_Work task:_
In the records below, find the line with "html: none ->", then retype it and every following line exactly, stopping after the line with "input the Chemical". Leave the pictures out.

_Extracted entries:_
_ _ _ _ _ _ _

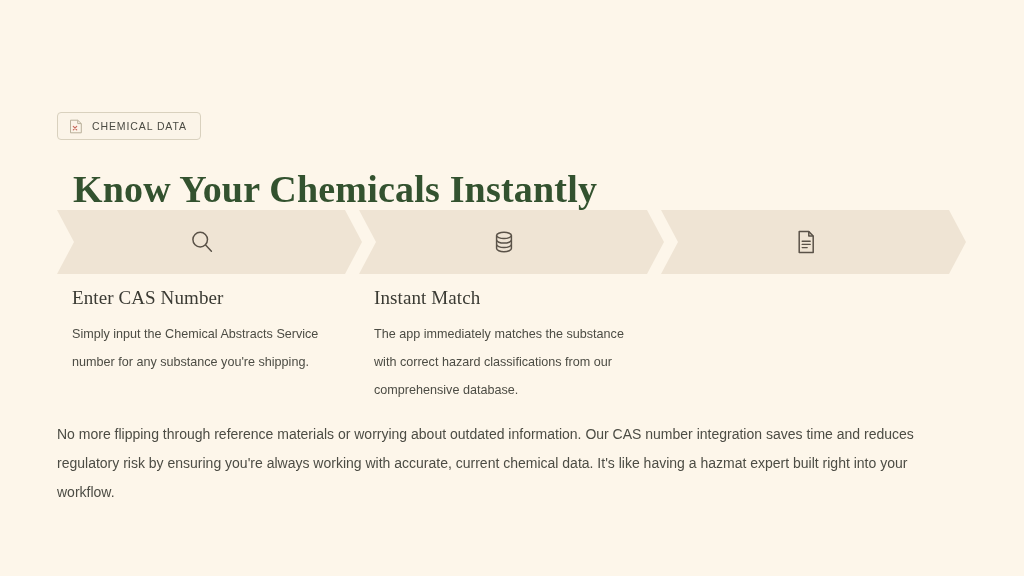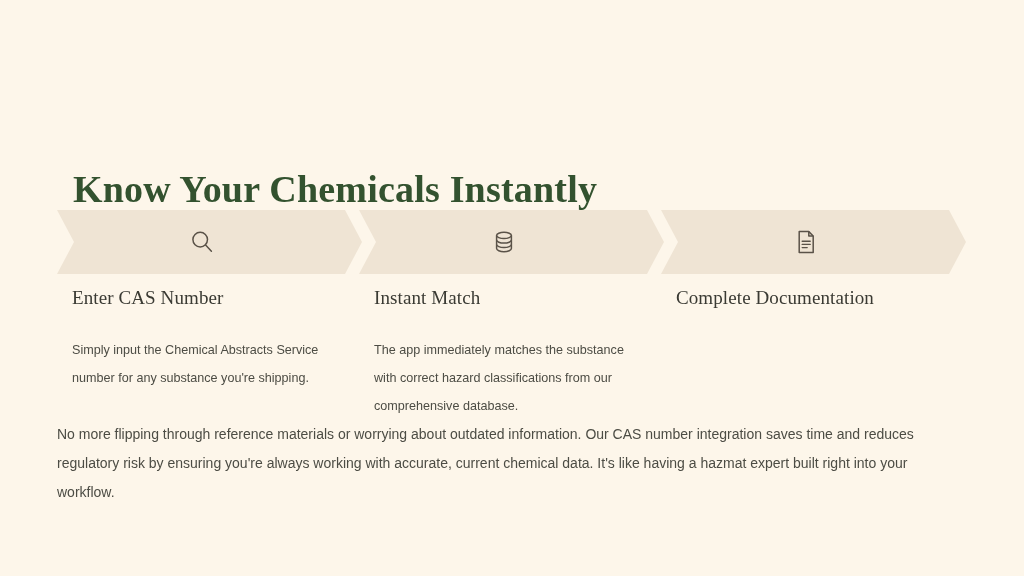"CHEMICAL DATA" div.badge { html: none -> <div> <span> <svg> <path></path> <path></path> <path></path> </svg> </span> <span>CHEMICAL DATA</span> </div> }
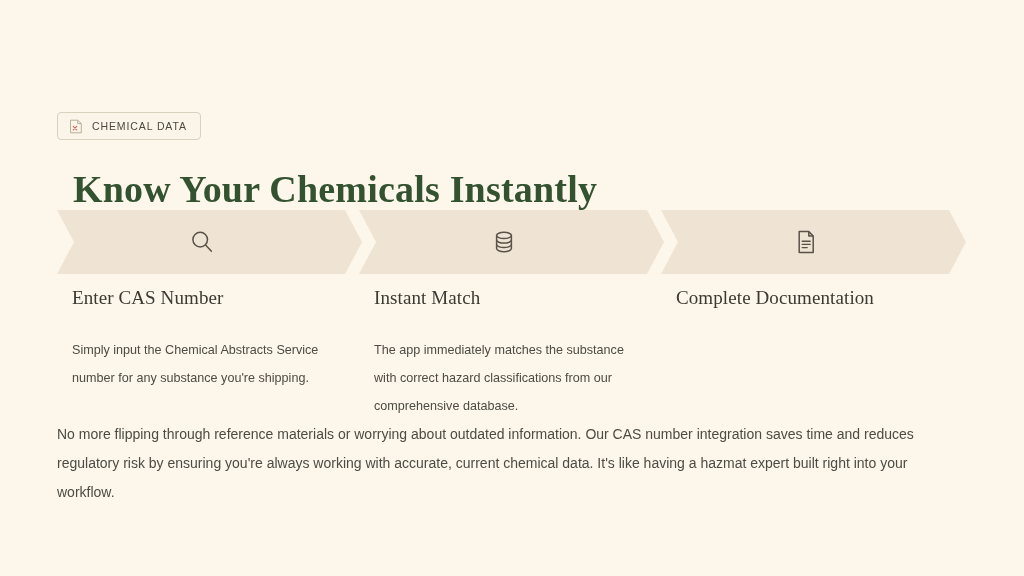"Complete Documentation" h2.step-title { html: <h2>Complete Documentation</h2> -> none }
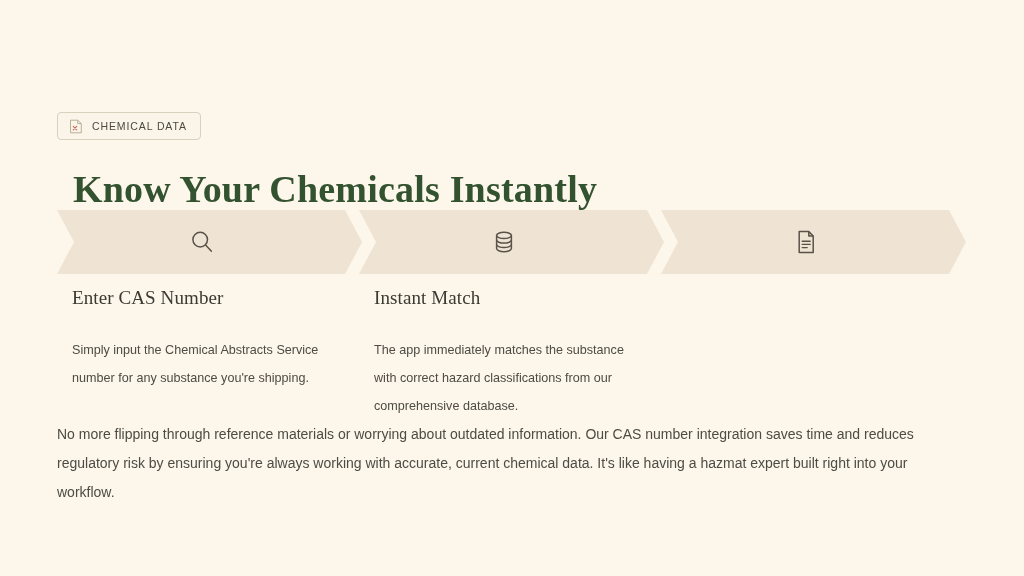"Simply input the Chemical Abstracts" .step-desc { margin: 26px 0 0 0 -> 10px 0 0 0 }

_ _ _ _ _ _ _

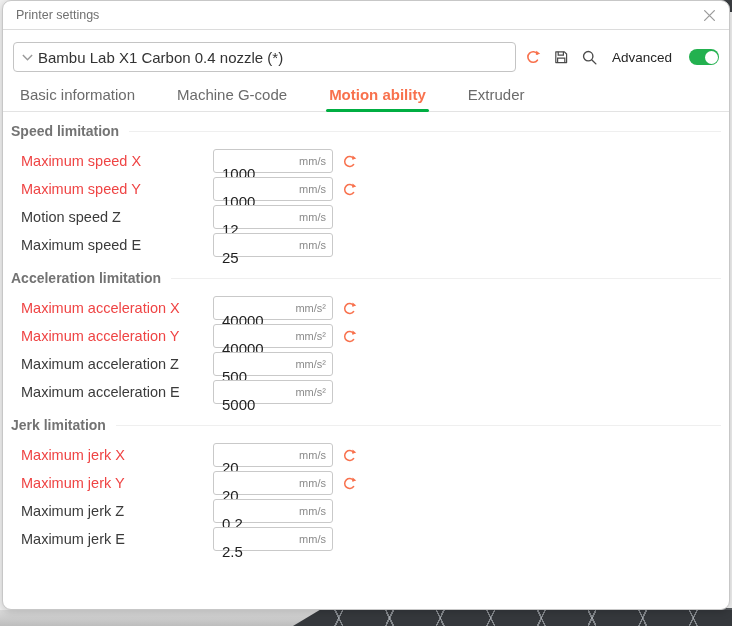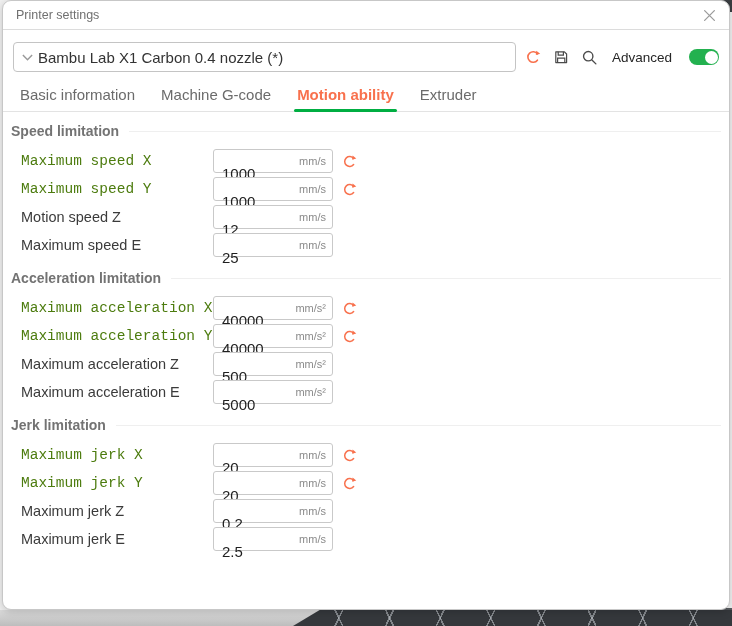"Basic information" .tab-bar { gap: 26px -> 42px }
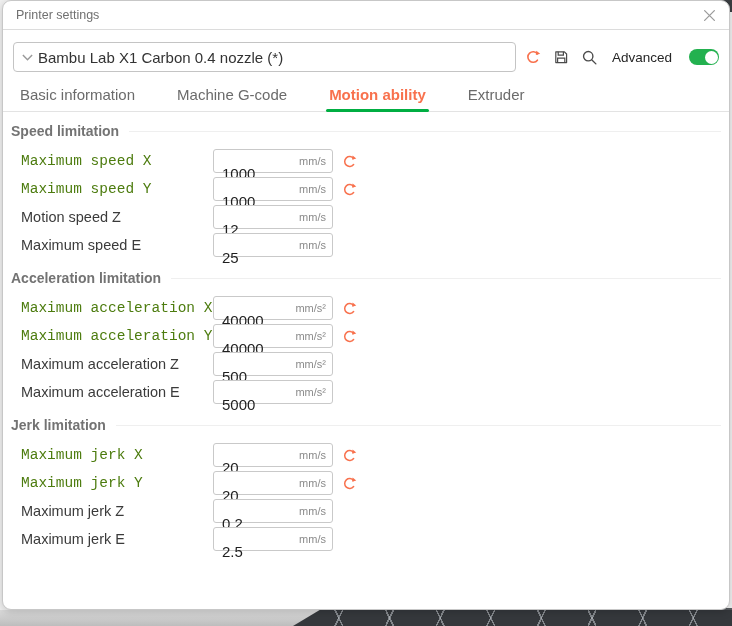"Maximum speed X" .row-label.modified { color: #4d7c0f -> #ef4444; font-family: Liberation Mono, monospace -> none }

_ _ _ _ _ _ _

_Final answer:_
"CHEMICAL DATA" div.badge { html: none -> <div> <span> <svg> <path></path> <path></path> <path></path> </svg> </span> <span>CHEMICAL DATA</span> </div> }
"Complete Documentation" h2.step-title { html: <h2>Complete Documentation</h2> -> none }
"Simply input the Chemical Abstracts" .step-desc { margin: 26px 0 0 0 -> 10px 0 0 0 }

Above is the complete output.